Once traditional religions are added to the mix of what’s strictly defined as supernatural, the ranks of believers approach 100 percent. Nearly all faiths include, as tenets of belief, events that violate accepted laws of science—the very definition of magick, in the occult sense, not the performance kind often seen in Las Vegas. Within the Judeo-Christian tradition alone, the sun is made to stand still, a man survives in the belly of a whale, water is turned into wine, minuscule amounts of food feed multitudes, the grievously sick are healed, and the dead return to life. The latest Gallup poll shows 92 percent of Americans believe God exists and possesses the power to bring about such miracles, with nearly 70 percent reporting they’re either moderately or very religious.

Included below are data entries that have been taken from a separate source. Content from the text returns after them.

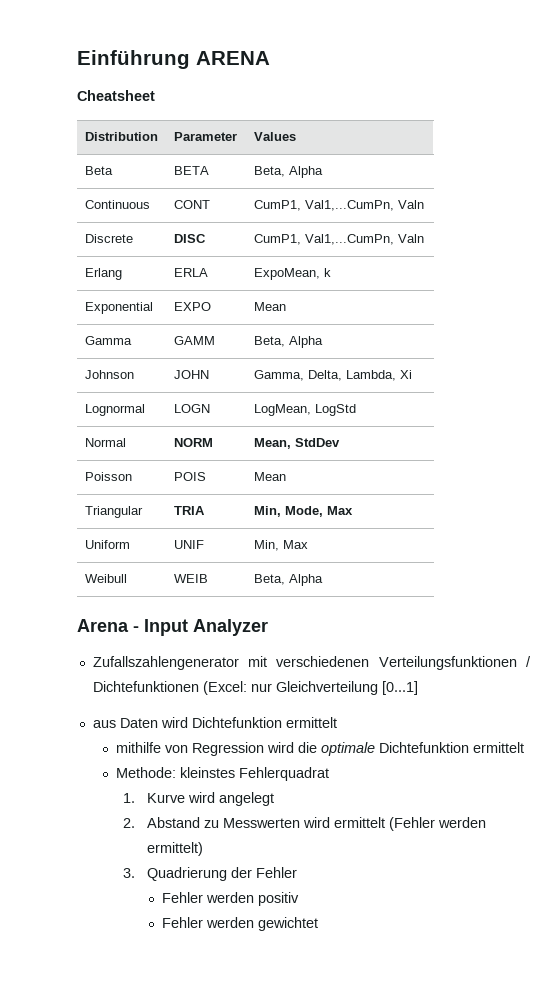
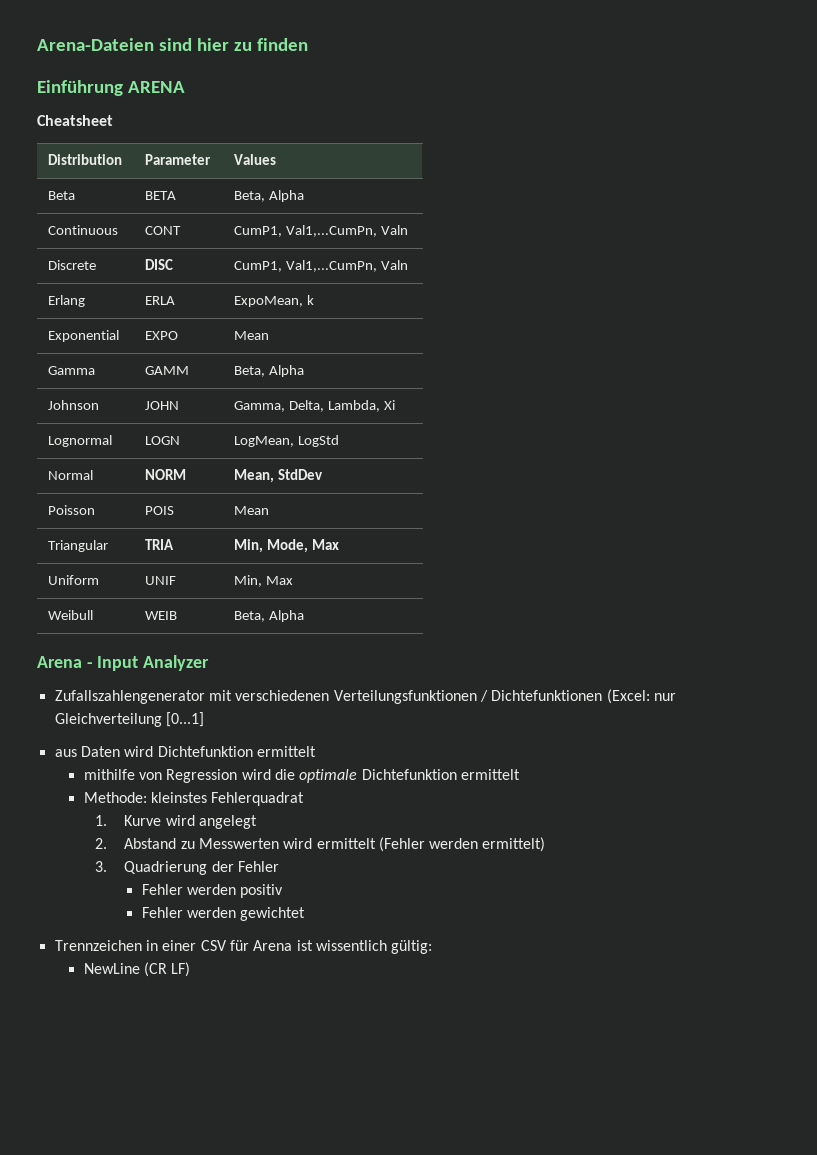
(77, 59) none -> [37,38,308,51] Arena-Dateien sind hier zu finden //
(319, 924) none -> [54,940,433,954] [83,962,191,977] // Trennzeichen in einer CSV für Arena ist wissentlich gültig: // NewLine (CR LF)

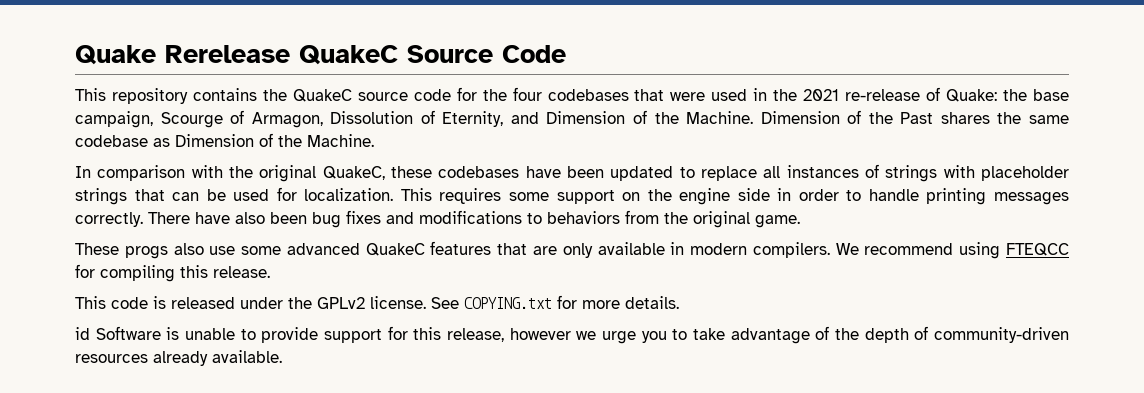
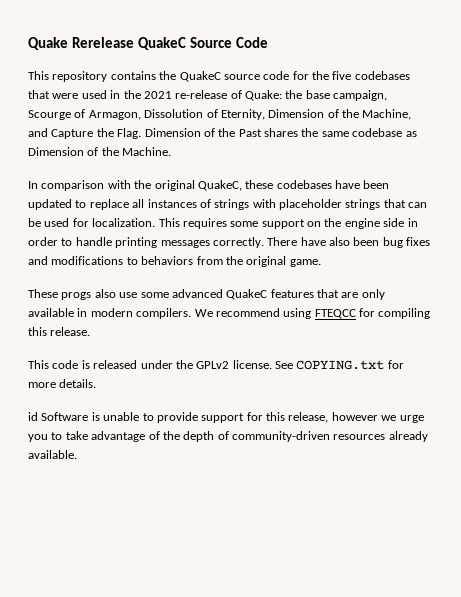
[512,87,542,101] four -> [332,71,352,80] five
[510,110,754,124] and Dimension of the Machine. -> [268,109,412,120] [28,128,142,139] Dimension of the Machine, and Capture the Flag.

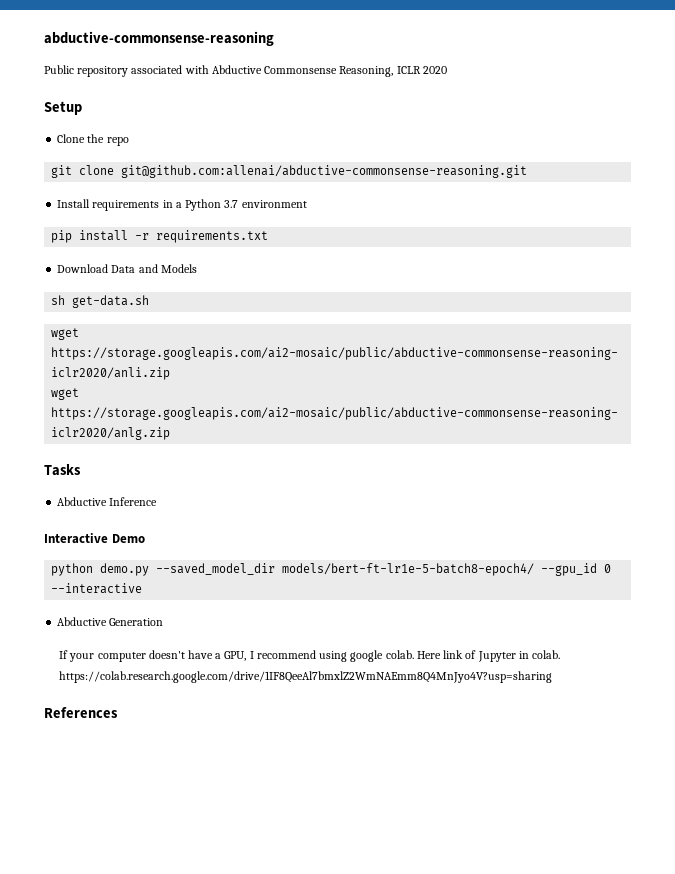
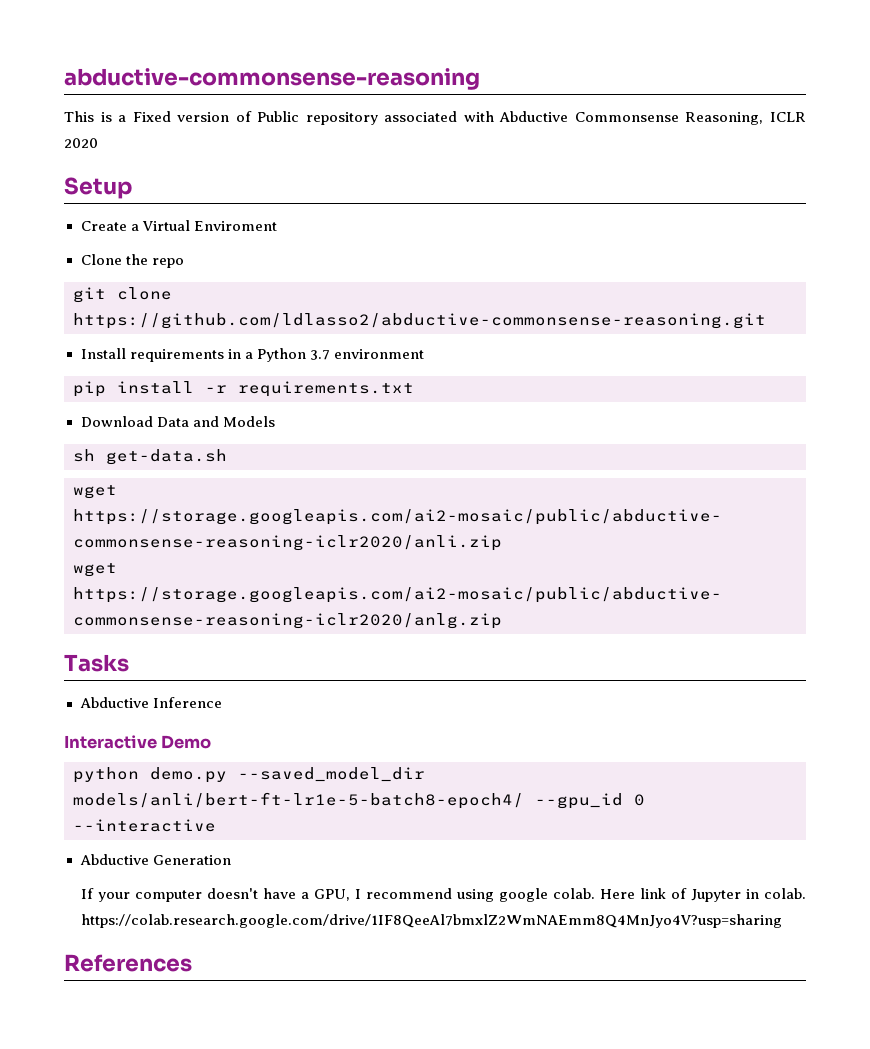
(274, 38) none -> [64,111,252,122] This is a Fixed version of
(82, 108) none -> [80,220,277,231] // Create a Virtual Enviroment
[121,165,528,178] git@github.com:allenai/abductive-commonsense-reasoning.git -> [73,313,766,329] https://github.com/ldlasso2/abductive-commonsense-reasoning.git
[282,563,535,576] models/bert-ft-lr1e-5-batch8-epoch4/ -> [73,792,524,809] models/anli/bert-ft-lr1e-5-batch8-epoch4/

By contrast, this worldview, which dominated healing for millennia, has been rooted out of psychotherapy in favor of scientifically sanctioned interventions. Among today’s informed practitioners, thoughts, behavior, emotions, and brain chemistry reign supreme, having supplanted, even vanquished, the miraculous and ineffable. All aspects of the care they provide, from intake to termination, are explained in the preferred, materialistic language of today. No longer beings of light and darkness, energy and spirit, people are reduced to biopsychosocial objects or entities.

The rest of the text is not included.